> [What you are asked to do] The reply must repeat the listing below exactly and carry none of its pictures.

- - -

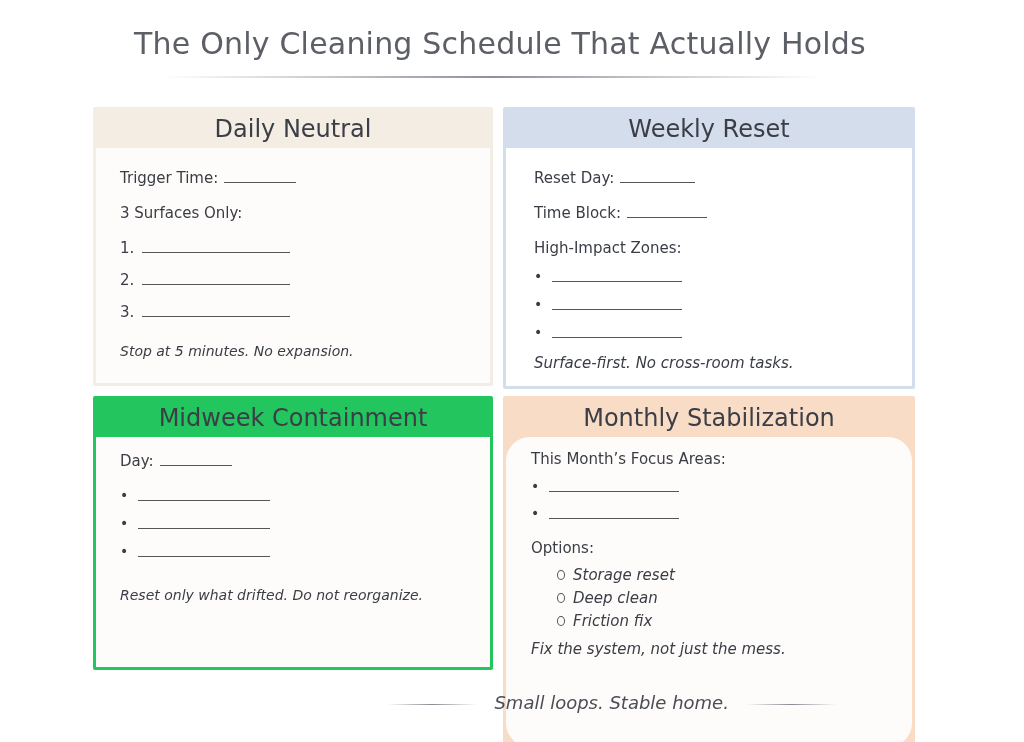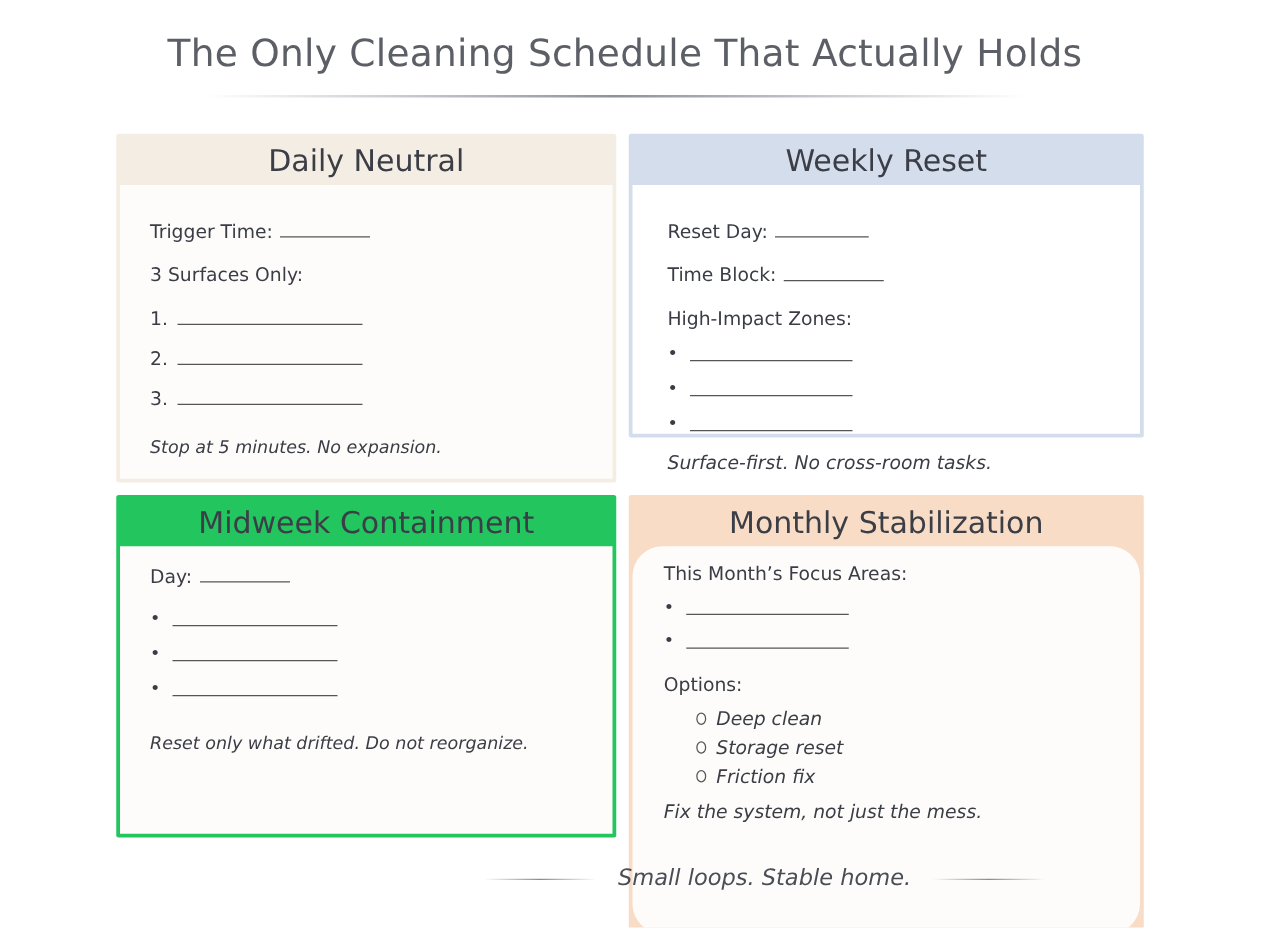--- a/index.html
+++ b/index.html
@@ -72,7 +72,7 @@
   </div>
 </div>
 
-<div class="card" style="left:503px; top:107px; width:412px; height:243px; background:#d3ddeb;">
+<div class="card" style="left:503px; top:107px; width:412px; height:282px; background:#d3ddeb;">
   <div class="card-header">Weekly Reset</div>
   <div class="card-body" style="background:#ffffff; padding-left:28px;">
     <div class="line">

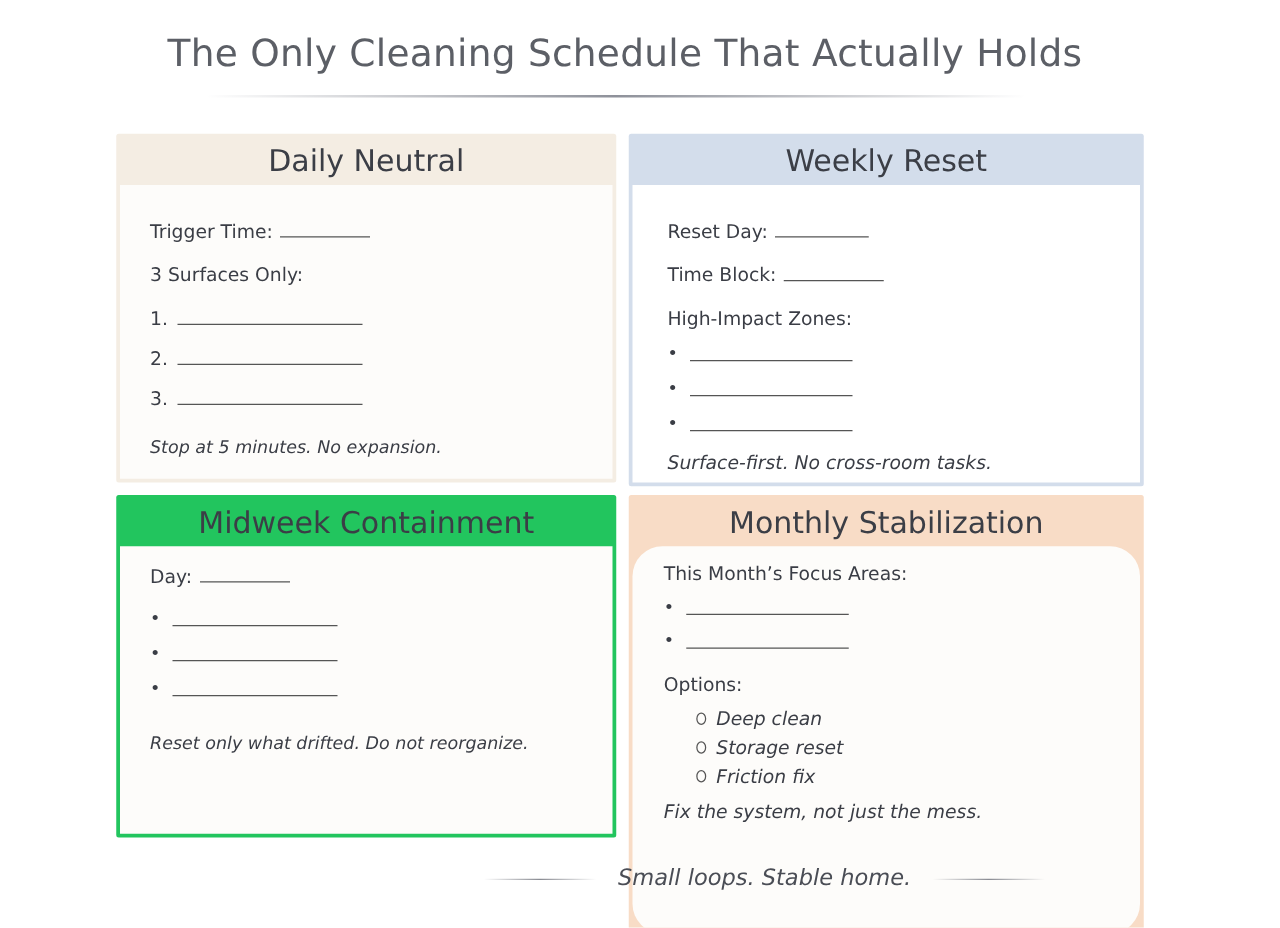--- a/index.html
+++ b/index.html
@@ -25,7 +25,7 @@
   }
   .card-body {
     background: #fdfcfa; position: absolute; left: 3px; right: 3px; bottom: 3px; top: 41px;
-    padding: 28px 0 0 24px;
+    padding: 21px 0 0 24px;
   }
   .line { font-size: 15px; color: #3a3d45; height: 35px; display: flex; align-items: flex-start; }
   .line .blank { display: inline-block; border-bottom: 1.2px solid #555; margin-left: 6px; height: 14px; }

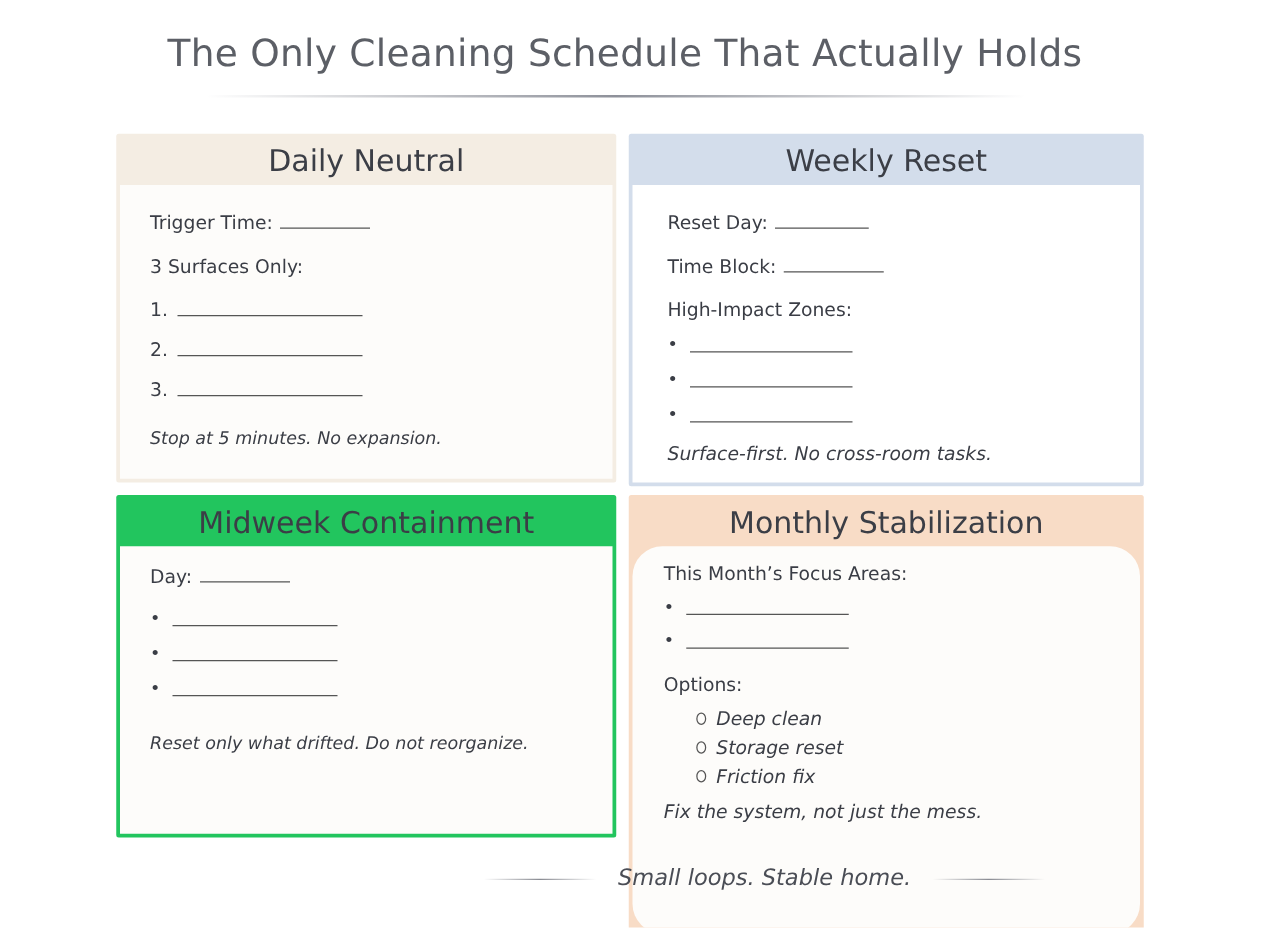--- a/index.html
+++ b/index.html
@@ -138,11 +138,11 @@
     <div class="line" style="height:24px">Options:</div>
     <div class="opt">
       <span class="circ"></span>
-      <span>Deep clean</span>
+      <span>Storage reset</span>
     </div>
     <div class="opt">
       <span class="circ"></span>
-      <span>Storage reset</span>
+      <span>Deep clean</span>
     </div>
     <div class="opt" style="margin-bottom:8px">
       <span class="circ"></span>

- - -

> [Written reply]
--- a/index.html
+++ b/index.html
@@ -72,7 +72,7 @@
   </div>
 </div>
 
-<div class="card" style="left:503px; top:107px; width:412px; height:243px; background:#d3ddeb;">
+<div class="card" style="left:503px; top:107px; width:412px; height:282px; background:#d3ddeb;">
   <div class="card-header">Weekly Reset</div>
   <div class="card-body" style="background:#ffffff; padding-left:28px;">
     <div class="line">

--- a/index.html
+++ b/index.html
@@ -25,7 +25,7 @@
   }
   .card-body {
     background: #fdfcfa; position: absolute; left: 3px; right: 3px; bottom: 3px; top: 41px;
-    padding: 28px 0 0 24px;
+    padding: 21px 0 0 24px;
   }
   .line { font-size: 15px; color: #3a3d45; height: 35px; display: flex; align-items: flex-start; }
   .line .blank { display: inline-block; border-bottom: 1.2px solid #555; margin-left: 6px; height: 14px; }

--- a/index.html
+++ b/index.html
@@ -138,11 +138,11 @@
     <div class="line" style="height:24px">Options:</div>
     <div class="opt">
       <span class="circ"></span>
-      <span>Deep clean</span>
+      <span>Storage reset</span>
     </div>
     <div class="opt">
       <span class="circ"></span>
-      <span>Storage reset</span>
+      <span>Deep clean</span>
     </div>
     <div class="opt" style="margin-bottom:8px">
       <span class="circ"></span>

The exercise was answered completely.